Zeer vergelijkbaar met dat gerapporteerd (35.453 amu).

Dysprosium

En tot slot wordt de gemiddelde massa van een element met veel natuurlijke isotopen berekend: dysprosium. Deze en met hun respectievelijke hoeveelheden zijn: 156Dy (0,06%), 158Dy (0,10%), 160Dy (2,34%), 161Dy (18,91%), 162Dy (25,51%), 163Dy (24,90%) en 164Dy (28,18%).

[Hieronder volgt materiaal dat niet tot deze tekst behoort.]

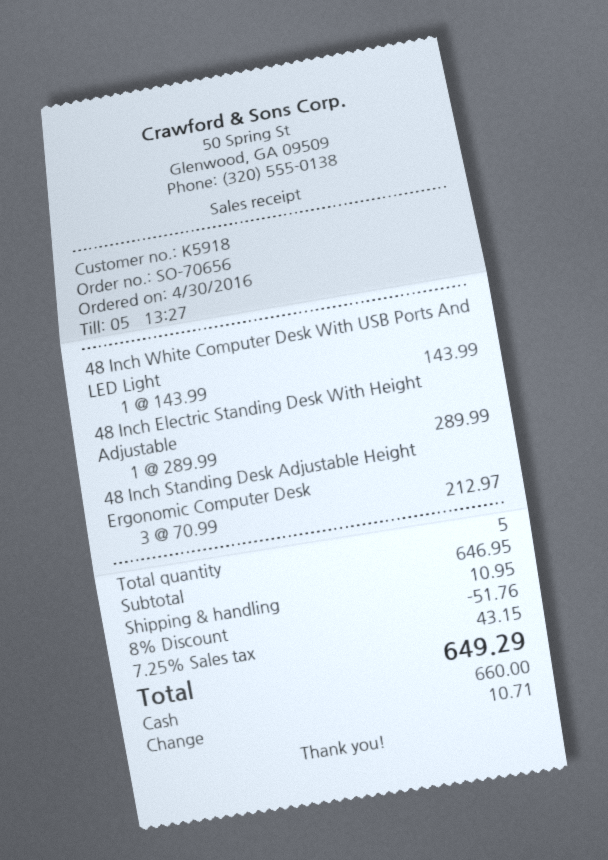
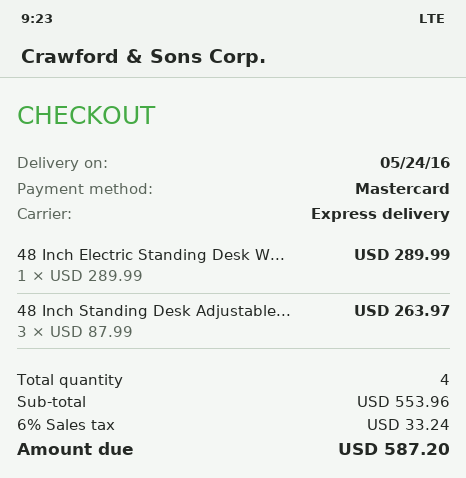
payment method: cash -> Mastercard
48 Inch White Computer Desk With USB Ports And LED Light: 1 x 143.99 = 143.99 -> none
48 Inch Standing Desk Adjustable Height Ergonomic Computer Desk: 3 x 70.99 = 212.97 -> 3 x 87.99 = 263.97
total quantity: 5 -> 4
subtotal: 646.95 -> 553.96
discount: 8% = 51.76 -> none
shipping: 10.95 -> none
tax: 7.25% = 43.15 -> 6% = 33.24
total: 649.29 -> 587.20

We gaan verder zoals in de vorige voorbeelden om de atoommassa van dit metaal te berekenen:

Gemiddelde atomaire massa (Dy) = (156 amu) (0,0006%) + (158 amu) (0,0010) + (160 amu) (0,0234) + (161 amu) (0,1891) + (162 amu) (0,2551) + (163 amu) (0.2490) + (164 amu) (0.2818)

= 162.5691 amu

De gerapporteerde massa is 162.500 amu. Merk op dat dit gemiddelde tussen de 162 en 163 ligt, aangezien de isotopen 156Dy, 158Dy en 160Dy zijn er weinig overvloedig; terwijl degenen die overheersen zijn 162Dy, 163Dy en 164Dy.

Referenties

  1. Whitten, Davis, Peck & Stanley. (2008). Chemie. (8e ed.). CENGAGE Leren.
  2. Wikipedia. (2019). Atoom massa. Hersteld van: en.wikipedia.org
  3. Christopher Masi. (s.f.). Atomaire massa. Hersteld van: wsc.mass.edu
  4. Natalie Wolchover. (12 september 2017). Hoe weeg je een atoom? WordsSideKick.com. Hersteld van: livescience.com
  5. Chemie LibreTexts. (05 juni 2019). Atomaire massa berekenen. Hersteld van: chem.libretexts.orgs
  6. Edward Wichers en H. Steffen Peiser. (15 december 2017). Atoomgewicht. Encyclopædia Britannica. Hersteld van: britannica.com

Niemand heeft nog op dit artikel gereageerd.